Université de Strasbourg

Stefan Schiller

Fellowship 2015

ARCHIVE

Stefan Schiller

Stefan M. Schiller a étudié la chimie à l’université Justus Liebig de Giessen, à l’université du Massachusetts, à l’université Amherst et à l’université Johannes Gutenberg de Mainz. Cette dernière lui a décerné son diplôme de chimie organique en 1998. Après avoir travaillé sur un projet de recherche dans le laboratoire principal de BASF, il a rejoint l’institut Max-Planck de recherche sur les polymères, où il a achevé sa thèse doctorale sur les architectures membranaires supramoléculaires biomimétiques. C’est à cette époque qu’il a poursuivi ses recherches à l’IBM Research Center Almaden de San José, à l’université Stanford, au sein du département d’ingénierie en biotechnologie de l’université Ben Gourion du Néguev, ainsi qu’au Manuel Lujan Los Alamos Neutron Scattering Center de Los Alamos. De 2004 à 2008, il a réalisé un post-doctorat auprès du professeur Peter G. Schultz au Scripps Research Institute de La Jolla, dans les domaines de la biologie chimique et de la biologie synthétique. En 2008, il a rejoint le Freiburg Institute for Advanced Studies (FRIAS) de l’université Albert-Ludwig de Fribourg en tant que Junior Research Fellow de la School for Soft Matter Research, jusqu’à 2013. En 2014, il a reçu un prix de la recherche du BMBF récompensant ses travaux sur l’extension modulaire des fonctions cellulaires.

 

Développement de films modèles mécano-transductifs basés sur l'ingénierie de monomères d'avidine : un exemple de mécano-chimie douce

Fellows Fribourg-Strasbourg : Pierre Schaaf et Stefan Schiller
Post-doctorant : Ashit Rao

Le développement de systèmes chimio-mécano-répondants (qui répondent chimiquement à un étirement mécanique) est un domaine émergent en chimie. La plupart des systèmes décrits jusqu'ici dans la littérature sont basés sur une modification des liaisons covalentes lorsque les molécules sont soumises à un stress mécanique. Par contre, la nature transforme une force mécanique en un signal chimique en utilisant des changements de conformation de protéines induits mécaniquement.

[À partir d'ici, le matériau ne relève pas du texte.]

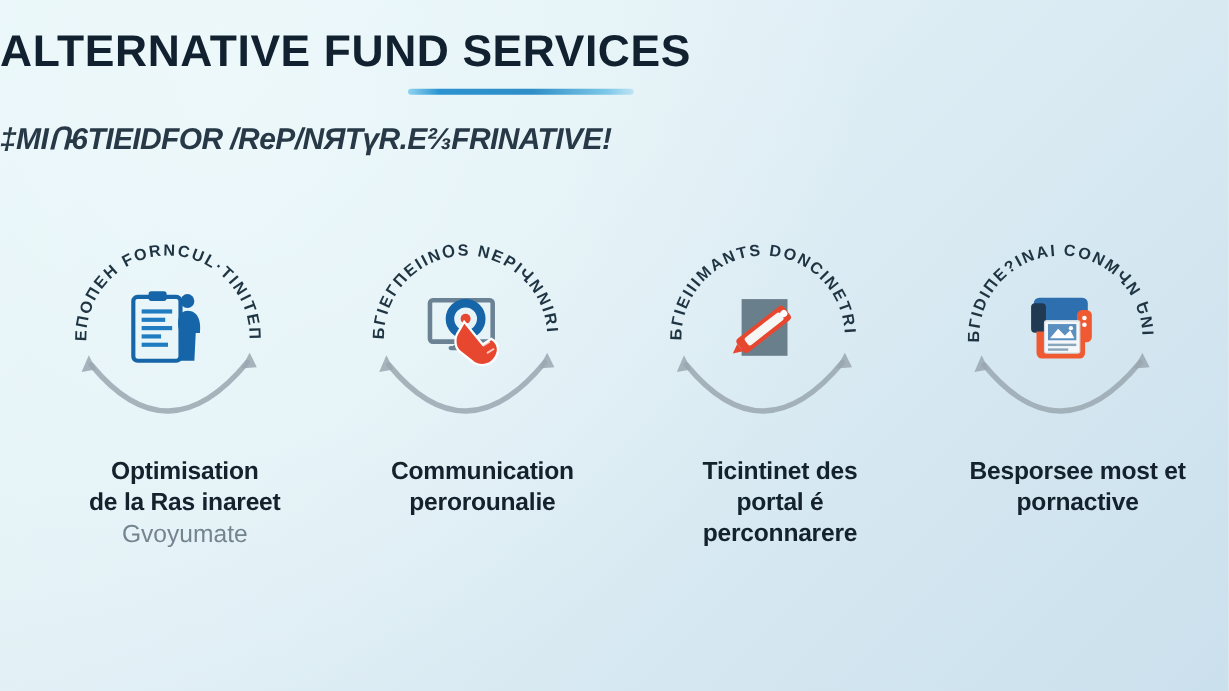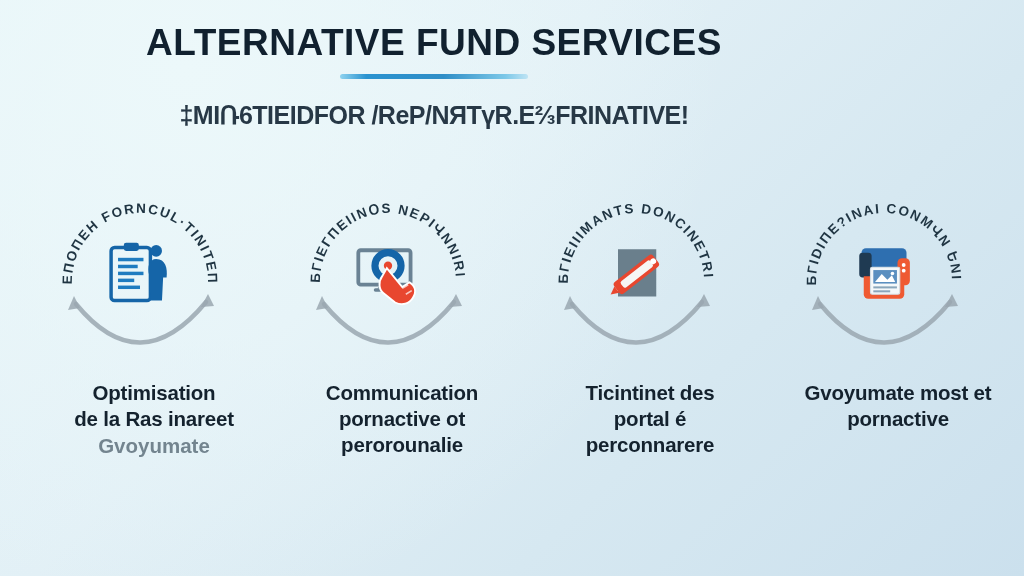--- a/index.html
+++ b/index.html
@@ -23,21 +23,21 @@
       linear-gradient(135deg, #e9f6f9 0%, #e2f0f6 38%, #d6e8f1 68%, #cbe0ed 100%);
     overflow: hidden;
   }
 
   
   #header {
     position: absolute;
     top: 22px;
     left: 0;
     width: 868px;
-    text-align: center;
+    text-align: left;
   }
   #title {
     font-size: 37px;
     font-weight: bold;
     letter-spacing: 0.5px;
     color: #11212f;
     line-height: 1.15;
     white-space: nowrap;
   }
   #title-accent {
@@ -49,20 +49,21 @@
   }
   #subtitle {
     margin-top: 22px;
     font-size: 25px;
     font-weight: bold;
     color: #20313f;
     letter-spacing: -0.5px;
     white-space: nowrap;
     opacity: 0.96;
     filter: blur(0.25px);
+    font-style: italic;
   }
 
   
   #columns {
     position: absolute;
     top: 186px;
     left: 0;
     width: 1024px;
     display: flex;
     justify-content: space-between;
@@ -119,21 +120,21 @@
     font-size: 20.5px;
     font-weight: bold;
     color: #14222e;
     line-height: 1.28;
     letter-spacing: -0.2px;
   }
   .caption-sub {
     margin-top: 1px;
     text-align: center;
     font-size: 20.5px;
-    font-weight: bold;
+    font-weight: normal;
     color: #5b6d79;
     line-height: 1.28;
     opacity: 0.82;
   }
   .caption-line { display: block; margin-left: 28px; }
 </style>
 </head>
 <body>
 
 <div id="slide">
@@ -202,21 +203,20 @@
             <path d="M 27,41 L 31,44 L 23,44 Z" fill="#6a8294"></path>
             <circle cx="32" cy="25" r="11" fill="none" stroke="#1565a8" stroke-width="6"></circle>
             <circle cx="32" cy="25" r="3.5" fill="#e8472f"></circle>
             <path d="M 31,27 L 44,43 L 50,39 C 55,42 56,47 53,52 C 50,57 44,59 38,56 L 28,48 C 24,45 24,38 27,34 Z" fill="#e8472f" stroke="#ffffff" stroke-width="1.6"></path>
             <path d="M 44,44 L 49,41 M 47,49 L 52,46" stroke="#ffffff" stroke-width="1.4" opacity="0.7"></path>
           </svg>
         </div>
       </div>
       <div class="caption">
         <span class="caption-line">Communication</span>
-        <span class="caption-line">pornactive ot</span>
         <span class="caption-line">perorounalie</span>
       </div>
     </div>
 
     <div class="column">
       <div class="badge">
         <svg class="badge-ring" viewBox="0 0 176 176">
           <defs>
               <path id="arc3" d="M 20,95 A 68,68 0 1 1 156,95" fill="none"></path>
             </defs>
@@ -270,19 +270,19 @@
             <rect x="20" y="26" width="26" height="24" rx="1.5" fill="#f4f8fa" stroke="#d3dde3" stroke-width="1"></rect>
             <rect x="22.5" y="28.5" width="21" height="12" fill="#5b8fc0"></rect>
             <path d="M 24,39 L 30,32 L 35,37 L 39,33 L 42,39 Z" fill="#ffffff"></path>
             <circle cx="39.5" cy="31.5" r="1.6" fill="#ffffff"></circle>
             <rect x="22.5" y="43" width="21" height="1.8" fill="#8aa6bb"></rect>
             <rect x="22.5" y="46.5" width="15" height="1.8" fill="#8aa6bb"></rect>
           </svg>
         </div>
       </div>
       <div class="caption">
-        <span class="caption-line">Gvoyumate most et</span>
+        <span class="caption-line">Besporsee most et</span>
         <span class="caption-line">pornactive</span>
       </div>
     </div>
 
   </div>
 </div>
 
 </body></html>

L’objectif de notre projet est de développer des systèmes chimio-mécano-répondants basés sur cette même approche simple : répondre chimiquement à un étirement en modifiant la conformation des molécules, une approche que l’on peut qualifier de mécano-chimie douce. Nous utiliserons à cet effet des monomères mutants d'avidine, et les mutations permettront de greffer les protéines sur des supports élastiques ainsi que de diminuer l'interaction avec la biotine, en particulier sous étirement.

Cela devrait nous permettre de moduler mécaniquement l'interaction avidine/biotine, ce qui pourrait constituer un nouveau type de bio-senseur et générer des applications en ingénierie tissulaire.